Seventhly, when the number twenty has been taken in, which is the beginning of the reduction of mankind, I mean twenty, and being added to itself two or three times, so as to make twenty, forty, and sixty, these added together make a hundred and twenty. But perhaps the number a hundred and twenty is not the general term of human life, but only of the life of those men who existed at that time, and who were to perish by the deluge after an interval of so many years, which their kind Benefactor prolonged, giving them space for repentance; when, after the aforesaid term, they lived a longer time in the subsequent ages.
PSEUDEPIGRAPHA: These works are noted for their expansions and embellishments to the biblical text and for ascribing 'new experiences' to most of the main biblical characters. They are NOT known for their 'fidelity' to the intent of the biblical authors!
JOSEPHUS: Alexander describes J's usage of the text in his Contra Apion thus [HI:IIW:113, 115]:
"(on Gen 22.1-19) He also reports at some length on Isaac's reactions to Abraham's speech (Ant i, 232), and has God clarify his motives for imposing the test (Ant 1,233). Such changes come about quite naturally when a narrator attempts to recast a story in his own words. The vivid little detail that Abraham and Isaac embraced each other after Isaac's deliverance (Ant i, 236) is another example of a natural aggadic addition."
SUMMARY: Overall then, I am forced to conclude that the NT authors
were not in any way departing in radical fashion from their non-Christian
counterparts in 1st century Judaism, in the areas of (1) textual usage
or (2) exegetical practice. Instead, they were squarely within acceptable
praxis, and indeed, may have constituted the most exegetically conservative
of the groups at the time.
......................................................................................................
The THEOLOGICAL ISSUE--------------------------------------------------------------------------
Here the question is: Do they use similar theological understandings of the text? In other words, do the other Jews of the period (list above) understand messianic texts and overall theological themes in the same ways?
The approach here will be to see if:
2. Non-Christian Jewry identified specific humans with some messianic figure;
3. Non-Christian Jewry had their OWN problem of 'plurality in the Godhead' and/or with a supra-human messiah;
4. Non-Christian Jewry used 'typological' exegesis;
5. Non-Christian Jewry accepted Jesus as Messiah.
1. Acceptance of the same OT passages as being messianic: I have demonstrated (in detail) that this was indeed the case elsewhere.
But let me make a couple of additional comments:
First, the Rabbinical material refers to three times as many messianic passages as does the NT! The NT writers could have tapped into a massive 'gold mine' of messianic traditions, but only used a small subset of these (perhaps controlled by the teaching of Jesus, cf. Luke 24.25-27). The rabbis saw MANY more 'messianic' interpretations than did the NT Christians (even though some of the passages indeed differ).

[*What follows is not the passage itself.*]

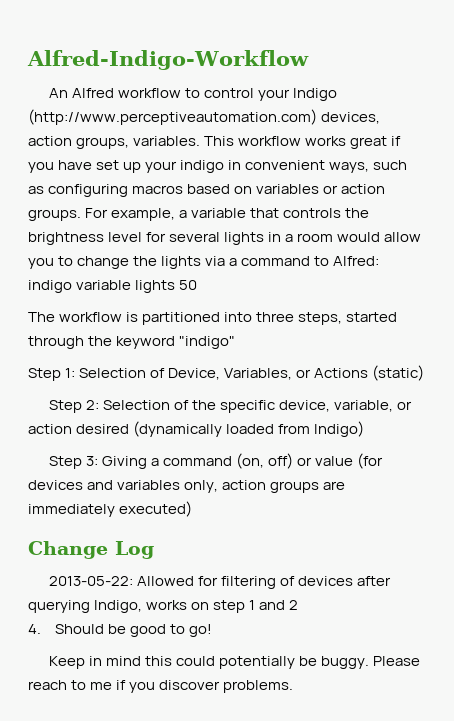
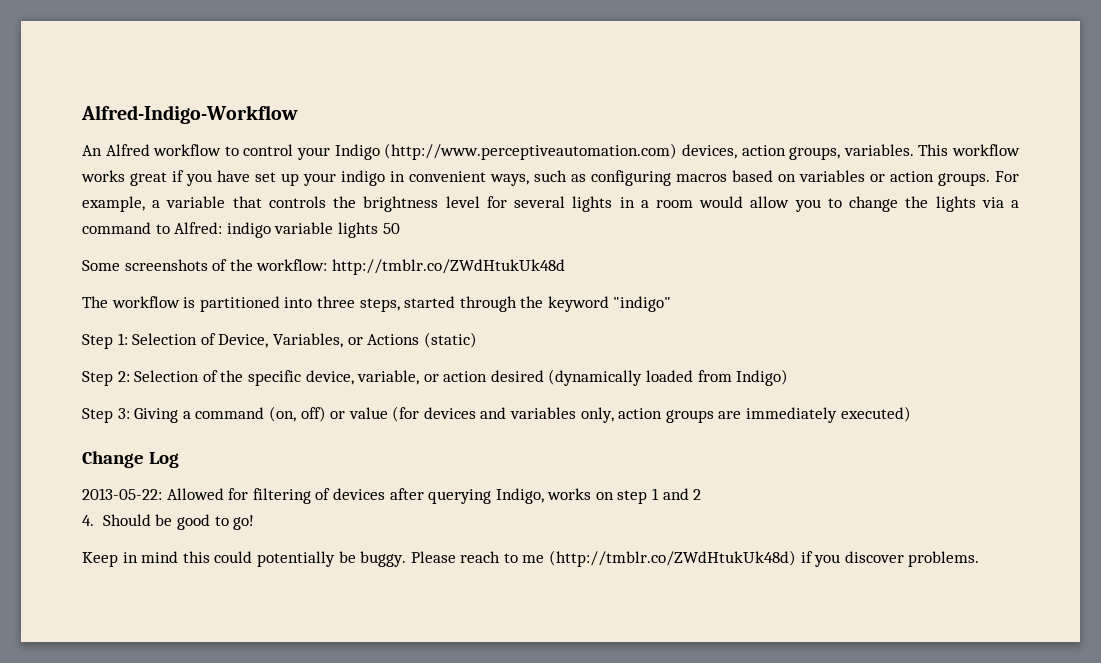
(198, 285) none -> [82,259,565,275] // Some screenshots of the workflow: http://tmblr.co/ZWdHtukUk48d
(113, 686) none -> [549,550,797,567] (http://tmblr.co/ZWdHtukUk48d)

Second, the Psalms were routinely seen as messianic by ALL 1st century "Judaism." The rabbinical citations alone show this for rabbinical Judaism. For Qumran, this is obvious from their use of the pesher method on them:
"As for the Psalms, their use [in the NT] is primarily in line with the Scrolls' view of them as prophetic texts in need of fulfillment." [[HI:SASQ50:262].
2. Did non-Christian Jewry identify specific humans with some messianic figure? Absolutely!
As I documented earlier, the range of messianic expectation was very, very wide--from a strictly human nationalist hero to a veritable "God-man" (Neusner's phrase). But most of them had a conception in mind, as they identified specific human individuals as 'candidates'.
This is very obvious from the string of messianic figures that arose (and were accepted by large segments of the population!) for two centuries on either side of Jesus of Nazareth. Messianic and semi-messianic Prophetic figures abounded in this period, and can be documented from the sources of the day.
Josephus (see [HI:PFLST] for full details) describes the following prophetic figures:
"R. Yohanan said, 'My teacher used to expound, 'There shall step forth a star out of Jacob [Num 24.17]--thus, read not kokab [star], but kozeb [liar]'". 'When R. Aqiva beheld Bar Koziva, he exclaimed, 'This is the king Messiah'" (Lam. R. 2.4)
Early Jewish Christians were simply NOT the only ones that identified a human individual with the messianic promises--the rabbis did, Qumran did, the general Jewish populace did.
3. Did non-Christian Jewry have their OWN "problem" of 'plurality in the Godhead' and/or with a supra-human messiah?
Absolutely!
I have cited the specific passages, and discussed elsewhere the "plurality tensions" within the Tanakh/OT, within the Pseudepigrapha, and within Rabbinic Judaism.
What I would like to do here is simply to offer a few summary statements
by scholars on two points: (1) the supra-human expectation of SOME strands
of messianic hope; and (2) the continuity between pre-Nicene Christian
"plural-tarianism" and the Jewish milieu of the 1st century.
First, let me offer two quotes on the 'deity' of the messianic figure (emphases mine):
The first is from Jacob Neusner, famed scholar of rabbinics ["Mishnah and Messiah", JTM:275]:
"Already in the Old Testament and in pre-Christian Judaism the one God was understood to have 'plural' manifestations. In ancient Israel he was (in some sense) identified with and (in some sense) distinct from his Spirit or his Angel. Apparently, Yahweh was believed to have 'an indefinable extension of the personality,' by which he was present 'in person' in his agents. Even the king as the Lord's anointed (= 'messiah') represented 'a potent extension of the divine personality.'
"In later strata of the Old Testament and in intertestamental Judaism certain attributes of God - such as his Word or his Wisdom- were viewed and used in a similar manner. In some instances the usage is only a poetic personification, a description of God's action under the name of the particular divine attribute that he employs. In others, however, it appears to represent a divine hypostasis, the essence of God's own being that is at the same time distinguishable from God.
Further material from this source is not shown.